Le jardin secret 1. Première partie

L es Indes, 1910. Alors que la jeune Mary, dix ans, grandit à l'abri dans les jupes de Ayah, sa nourrice, qu'elle tyrannise. C'est normal, c'est une Lennox et une miss. Dans ce pays de sauvages, frappé par le choléra, la gamine grincheuse sera la seule survivante de sa famille. L'exécrable gamine va devoir embarquer pour l'Angleterre. Direction le manoir Misselthwaite, la demeure de son oncle, Mr Craven, qui y habite seul avec ses domestiques depuis la mort de son épouse. Là-bas, elle va devoir apprendre à vivre... et à sourire ?

Après, notamment, l'excellente Bouche d'Ombre (série en quatre tomes avec Carole Martinez chez Casterman), Maud Begon revient avec un projet annoncé en deux albums, à la fois aux dessins (et couleurs) et au scénario. L'autrice a choisi de livrer sa version d'une œuvre anglaise du siècle dernier, The Secret Garden, de Frances Hodgson Burnett (publiée en 1911 et en 1921 pour la version française).

Si la technique a semble-t-il changé, passant au tout numérique, le trait de l'autrice reste identifiable au premier coup d'œil. Rond et expressif, il lui permet de caractériser immédiatement ses personnages, en particulier son héroïne si aigrie. Son dessin s'avère tout aussi à l'aise pour peindre les jardins, les couloirs et les immenses pièces de la demeure ou les paysages grisonnants de cette campagne anglaise et poser de belles ambiances. Tantôt inquiétantes, tantôt mélancoliques ou bucoliques elles donnent à ces séquences une saveur particulière.
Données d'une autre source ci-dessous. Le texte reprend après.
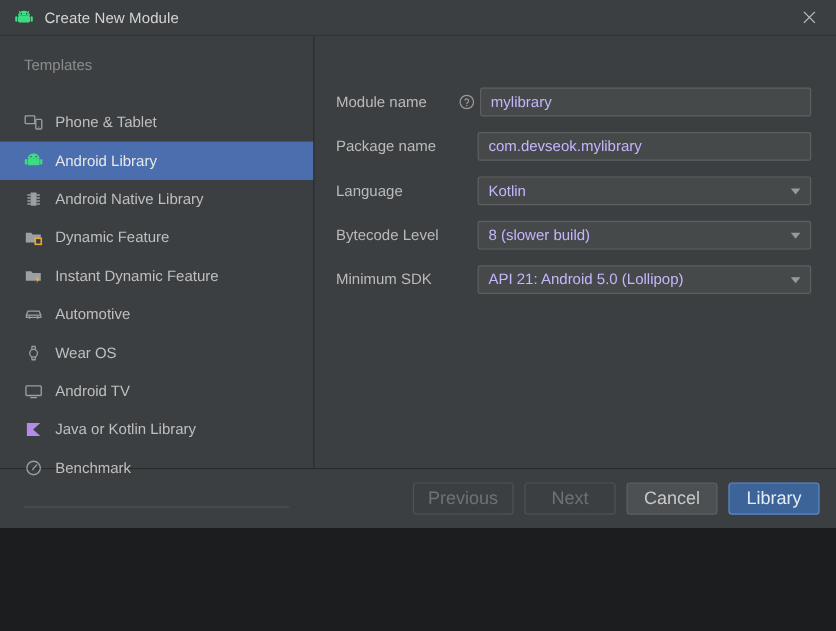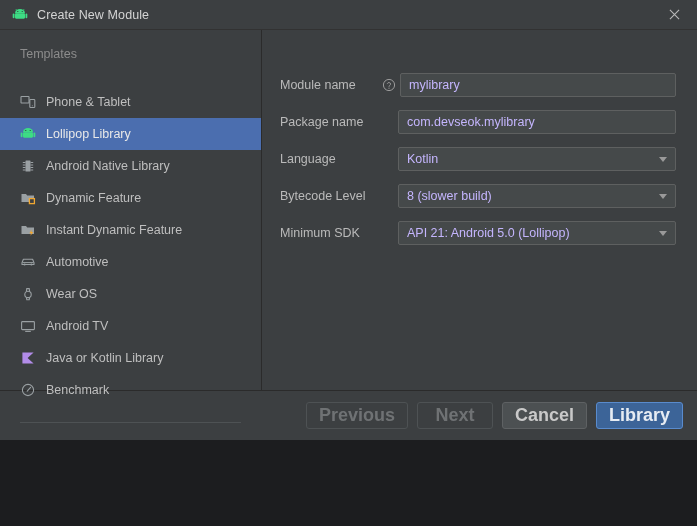"Lollipop Library" span.lbl { text: Lollipop -> Android }
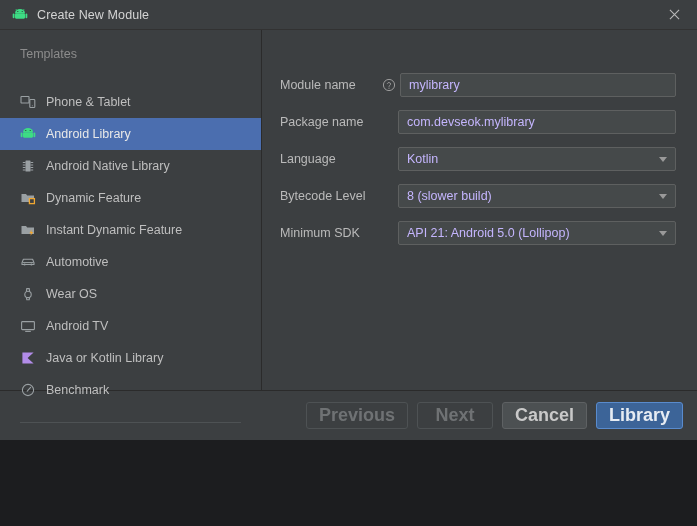"Previous" .btn { font-size: 18px -> 15px; font-weight: bold -> none }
À la manière du Vent dans les Saules de Michel Plessix et surtout du Jardin de minuit d'Edith, Maud Begon parvient à retranscrire l'atmosphère d'une époque, tout en décrivant avec soin les situations traversées et les sentiments qui étreignent Mary et son entourage.

Découpé en cinq chapitres, son récit monte progressivement en suspens à mesure que les mystères se dévoilent et que l'orpheline explore autour d'elle, maison comme domestiques. Une progression bien rythmée, qui verra la gamine fermée et acariâtre, sans changer du tout au tout, s'ouvrir aux autres. Au fur et à mesure de ce changement elle essayera de découvrir ce que cache son oncle et la disparition de sa femme. Appliquée dans son découpage, l'autrice maintient une lisibilité parfaite grâce à une mise en scène aérée et inventive qui permet de s'immerger pleinement dans cet univers à la limite du fantastique jusqu'à la dernier case.

Adapter un roman n'est jamais chose aisée. Surtout lorsqu'il s'agit d'un classique jeunesse qui, en traversant les époques, a connu les faveurs du petit et grand écran à maintes reprises. Pourtant, pour son premier album seule aux manettes, Maud Begon s'en sort à merveille. Rendez-vous est pris pour la suite et fin.